Crosstalk Between the Oxidative Stress and Glia Cells After Stroke: From Mechanism to Therapies

Ganggui Zhu  1 Xiaoyu Wang  2 Luxi Chen  3 Cameron Lenahan  4   5 Zaixiang Fu  2 Yuanjian Fang  2 Wenhua Yu  1
Affiliations
Review

Crosstalk Between the Oxidative Stress and Glia Cells After Stroke: From Mechanism to Therapies

Ganggui Zhu et al. Front Immunol. .

Abstract

Stroke is the second leading cause of global death and is characterized by high rates of mortality and disability. Oxidative stress is accompanied by other pathological processes that together lead to secondary brain damage in stroke. As the major component of the brain, glial cells play an important role in normal brain development and pathological injury processes.
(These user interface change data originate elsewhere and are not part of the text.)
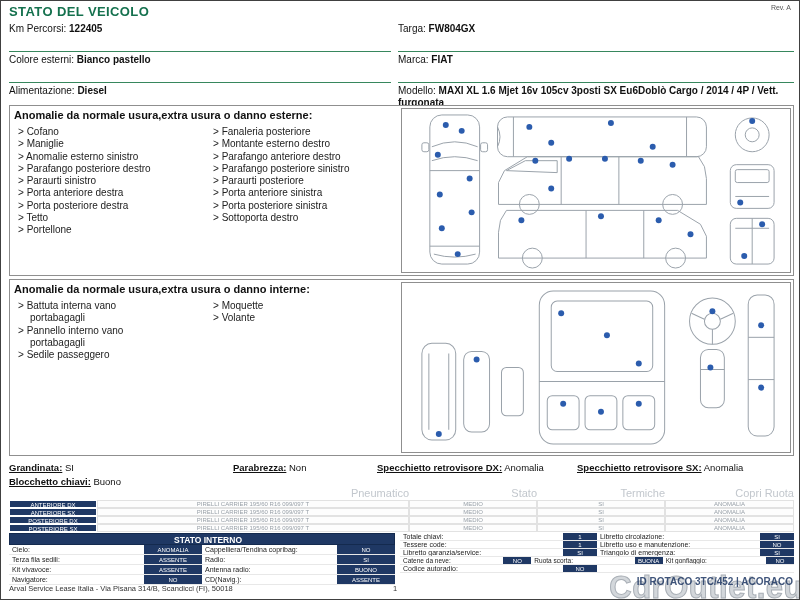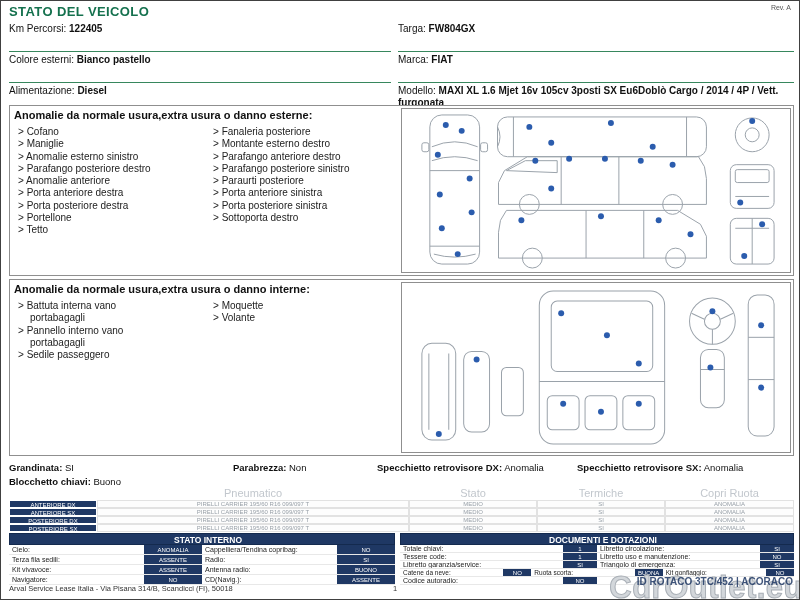--- a/index.html
+++ b/index.html
@@ -90,7 +90,7 @@
         <div class="anom-item">Maniglie</div>
         <div class="anom-item">Anomalie esterno sinistro</div>
         <div class="anom-item">Parafango posteriore destro</div>
-        <div class="anom-item">Anomalie anteriore</div>
+        <div class="anom-item">Paraurti sinistro</div>
         <div class="anom-item">Porta anteriore destra</div>
         <div class="anom-item">Porta posteriore destra</div>
         <div class="anom-item">Portellone</div>

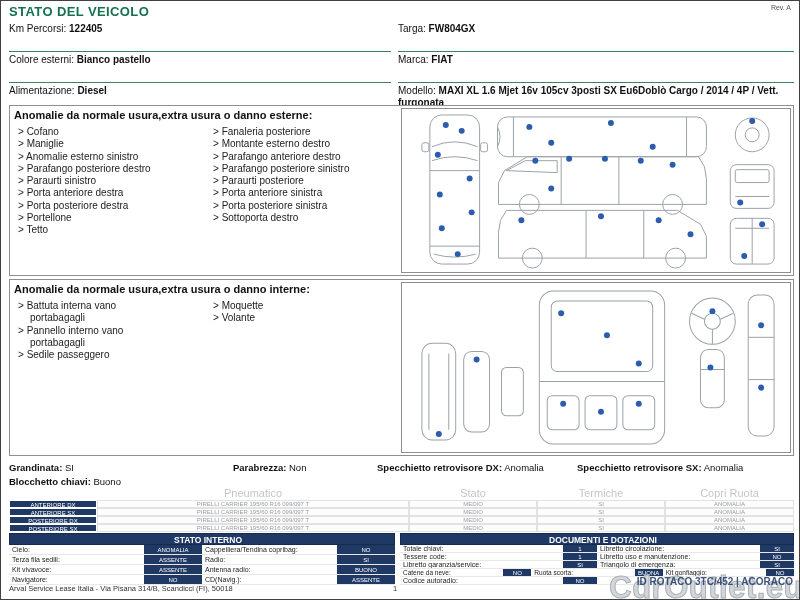--- a/index.html
+++ b/index.html
@@ -93,8 +93,8 @@
         <div class="anom-item">Paraurti sinistro</div>
         <div class="anom-item">Porta anteriore destra</div>
         <div class="anom-item">Porta posteriore destra</div>
+        <div class="anom-item">Tetto</div>
         <div class="anom-item">Portellone</div>
-        <div class="anom-item">Tetto</div>
       </div>
       <div class="anom-col">
         <div class="anom-item">Fanaleria posteriore</div>

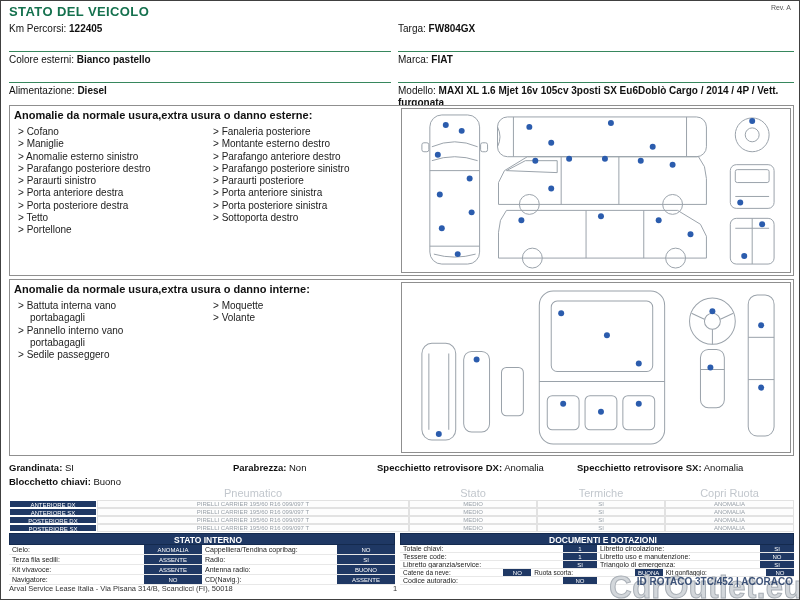--- a/index.html
+++ b/index.html
@@ -28,7 +28,7 @@
   .diagram svg { width:100%; height:100%; display:block; }
 
   .statusline { position:absolute; font-size:9.5px; color:#111; white-space:nowrap; }
-  .statusline b { font-weight:bold; }
+  .statusline b { font-weight:bold;text-decoration:underline; }
 
   .tyres { position:absolute; left:8px; top:486px; width:785px; }
   .tgrid { display:grid; grid-template-columns:88px 312px 128px 128px 129px; }

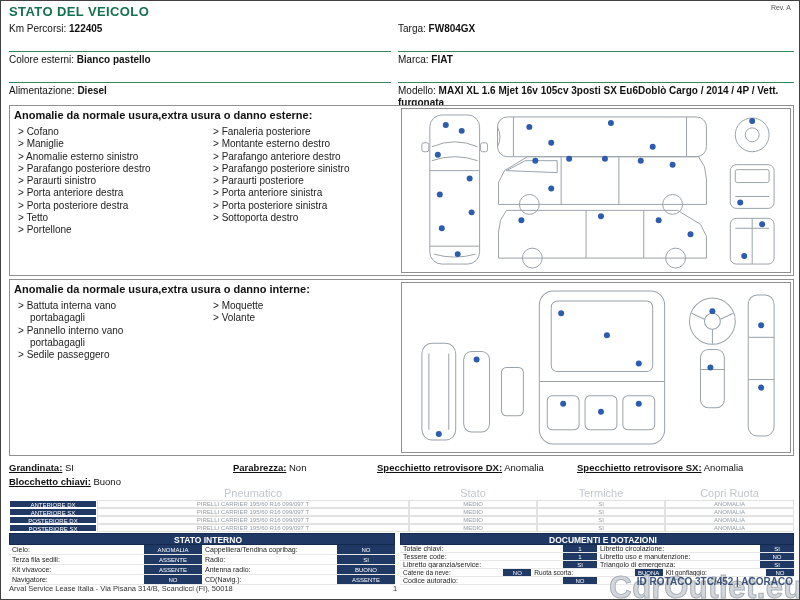--- a/index.html
+++ b/index.html
@@ -33,7 +33,7 @@
   .tyres { position:absolute; left:8px; top:486px; width:785px; }
   .tgrid { display:grid; grid-template-columns:88px 312px 128px 128px 129px; }
   .tyre-head { height:13px; }
-  .tyre-head div { font-size:11px; color:#c2c7cd; text-align:center; line-height:13px; overflow:hidden; }
+  .tyre-head div { font-size:11px; color:#c2c7cd; text-align:right; line-height:13px; overflow:hidden; }
   .tyre-row { height:8px; }
   .tyre-pos { background:#1f3864; color:#fff; font-size:6px; line-height:8px; text-align:center; border:1px solid #fff; overflow:hidden; }
   .tyre-cell { font-size:6px; color:#98a0a8; text-align:center; line-height:7px; border:1px solid #e2e2e2; background:#fdfdfd; overflow:hidden; }

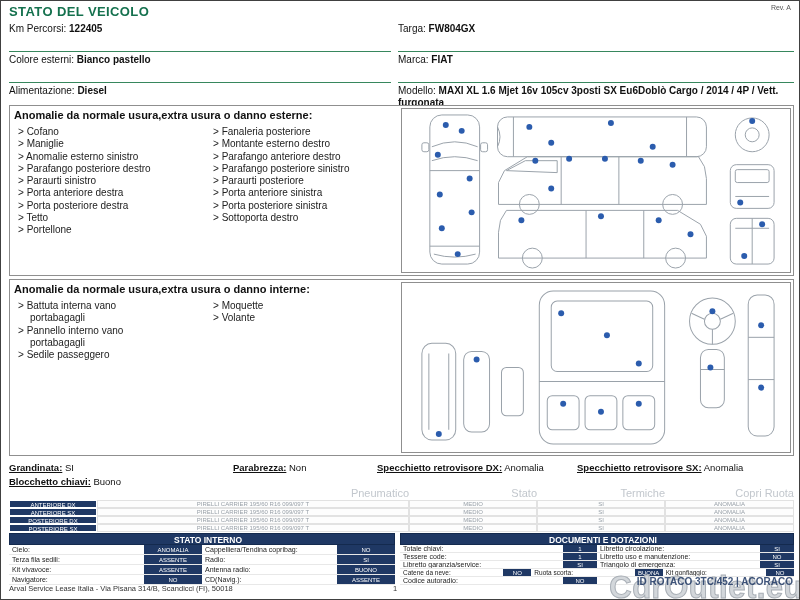--- a/index.html
+++ b/index.html
@@ -319,7 +319,6 @@
   </div>
 
   <div class="btable right">
-    <div class="btable-head">DOCUMENTI E DOTAZIONI</div>
     <div class="brow">
       <div class="bpair">
           <div class="blabel">Totale chiavi:</div>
Multiple connections exist in the pathophysiological changes of reactive oxygen species (ROS) metabolism and glia cell activation. Astrocytes and microglia are rapidly activated after stroke, generating large amounts of ROS via mitochondrial and NADPH oxidase pathways, causing oxidative damage to the glial cells themselves and neurons. Meanwhile, ROS cause alterations in glial cell morphology and function, and mediate their role in pathological processes, such as neuroinflammation, excitotoxicity, and blood-brain barrier damage. In contrast, glial cells protect the Central Nervous System (CNS) from oxidative damage by synthesizing antioxidants and regulating the Nuclear factor E2-related factor 2 (Nrf2) pathway, among others. Although numerous previous studies have focused on the immune function of glial cells, little attention has been paid to the role of glial cells in oxidative stress. In this paper, we discuss the adverse consequences of ROS production and oxidative-antioxidant imbalance after stroke. In addition, we further describe the biological role of glial cells in oxidative stress after stroke, and we describe potential therapeutic tools based on glia cells.

Keywords: astrocyte; microglia; oxidative stress; stroke; therapies.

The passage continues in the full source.